*** Provided information Section Begins ***

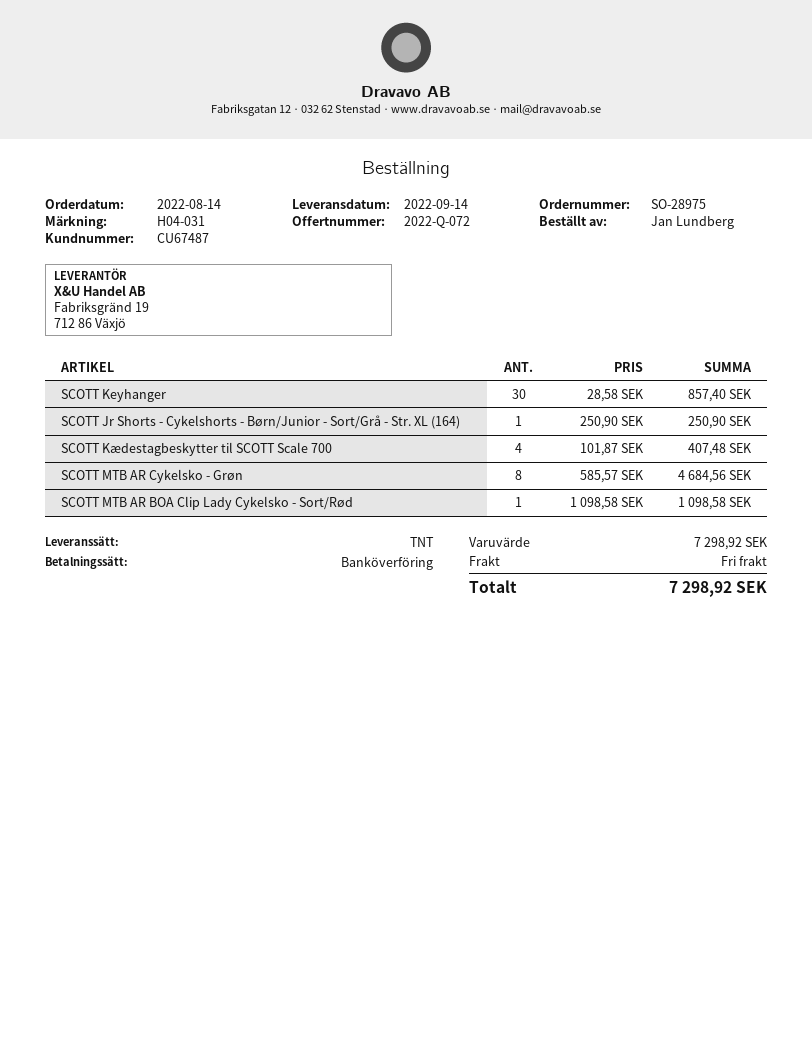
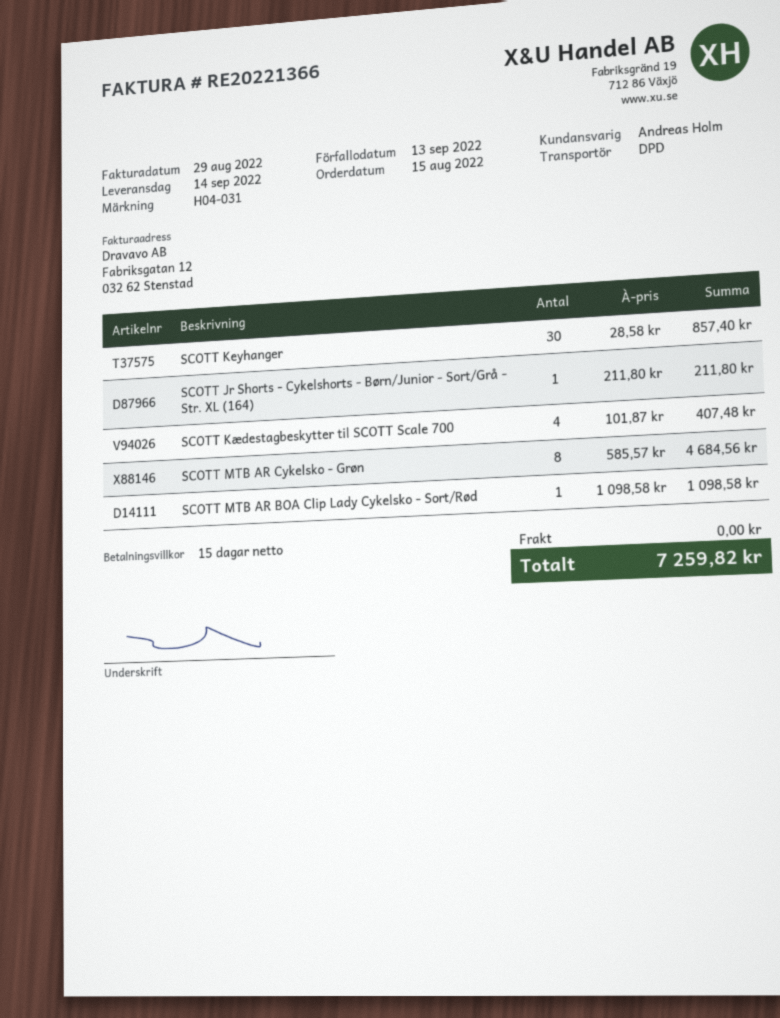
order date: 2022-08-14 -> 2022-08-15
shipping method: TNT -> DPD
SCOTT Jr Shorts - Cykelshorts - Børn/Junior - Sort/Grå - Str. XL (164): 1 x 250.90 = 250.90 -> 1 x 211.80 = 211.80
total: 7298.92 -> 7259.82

*** Provided information Section Ends ***
*** Provided information Section Begins ***

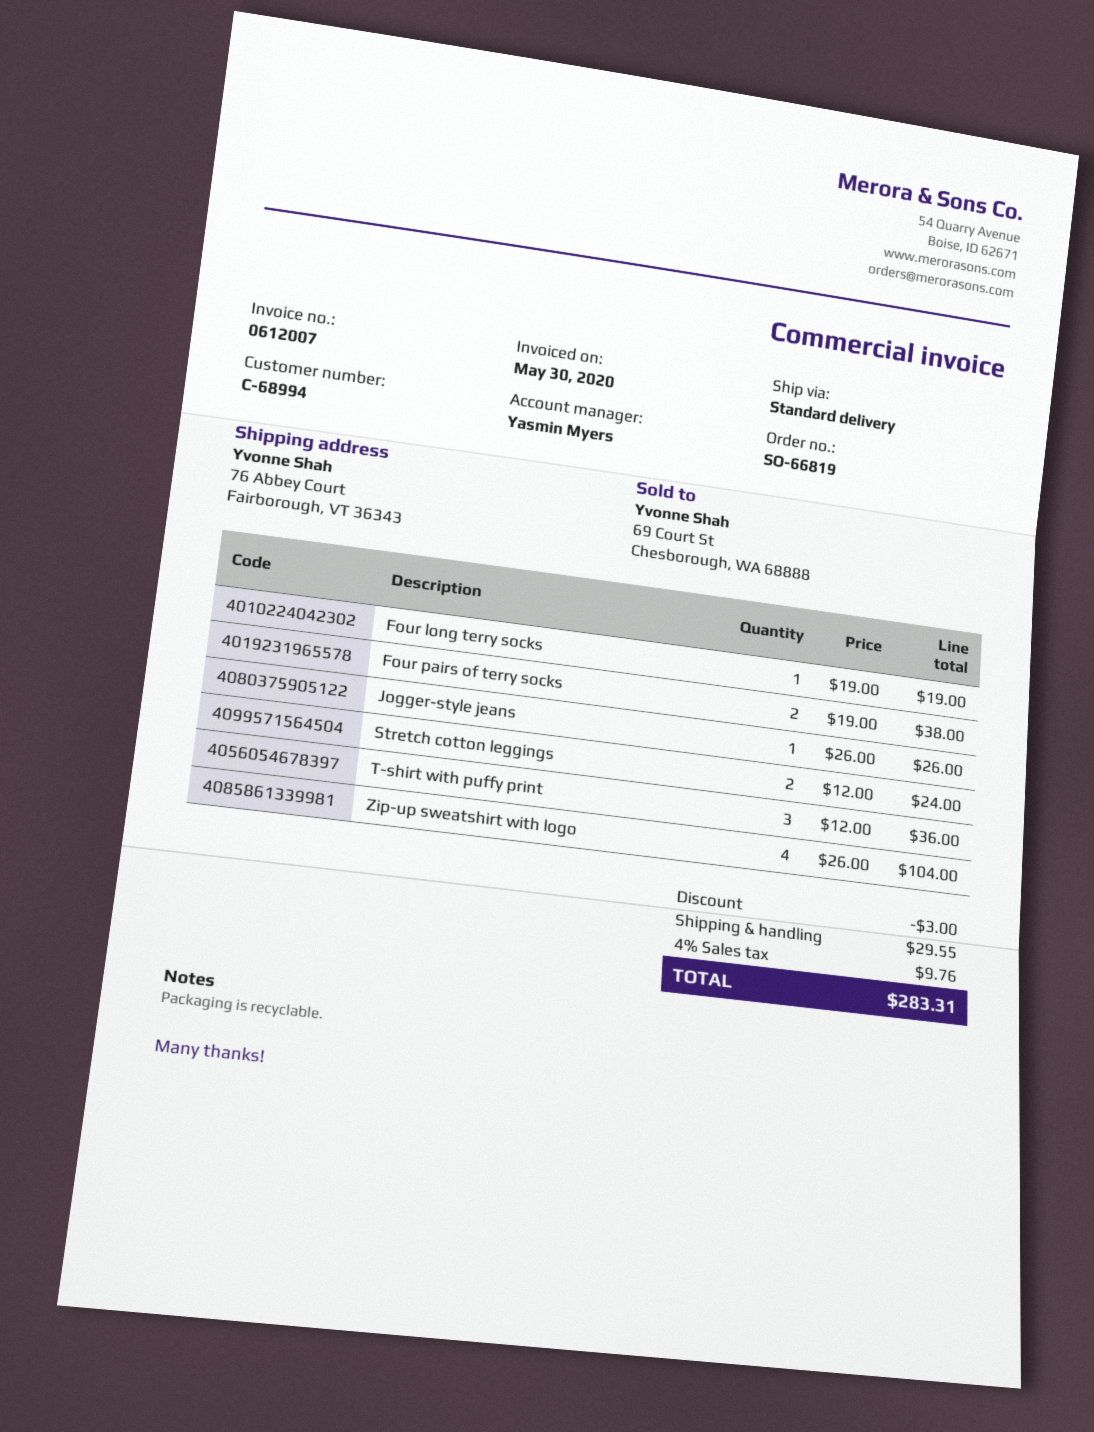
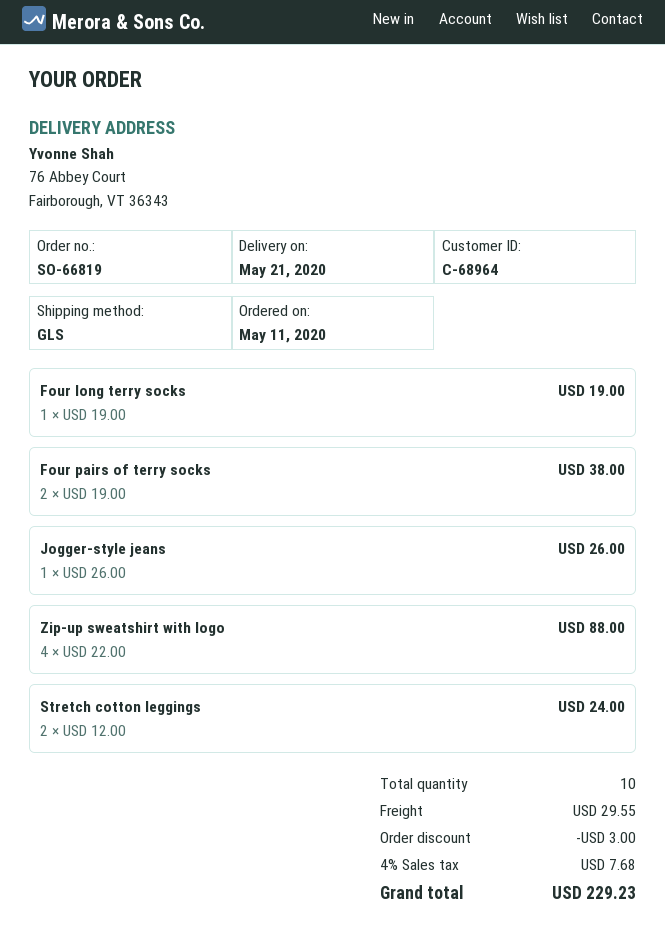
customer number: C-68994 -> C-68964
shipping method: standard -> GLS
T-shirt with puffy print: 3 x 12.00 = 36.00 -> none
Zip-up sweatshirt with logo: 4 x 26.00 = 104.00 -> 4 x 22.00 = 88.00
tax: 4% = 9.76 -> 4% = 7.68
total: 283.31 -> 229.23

*** Provided information Section Ends ***

Goal of the exercise
Identify each line of the material where the word "total" shows up, and copy it.

Result for this task
total: 7298.92 -> 7259.82
total: 283.31 -> 229.23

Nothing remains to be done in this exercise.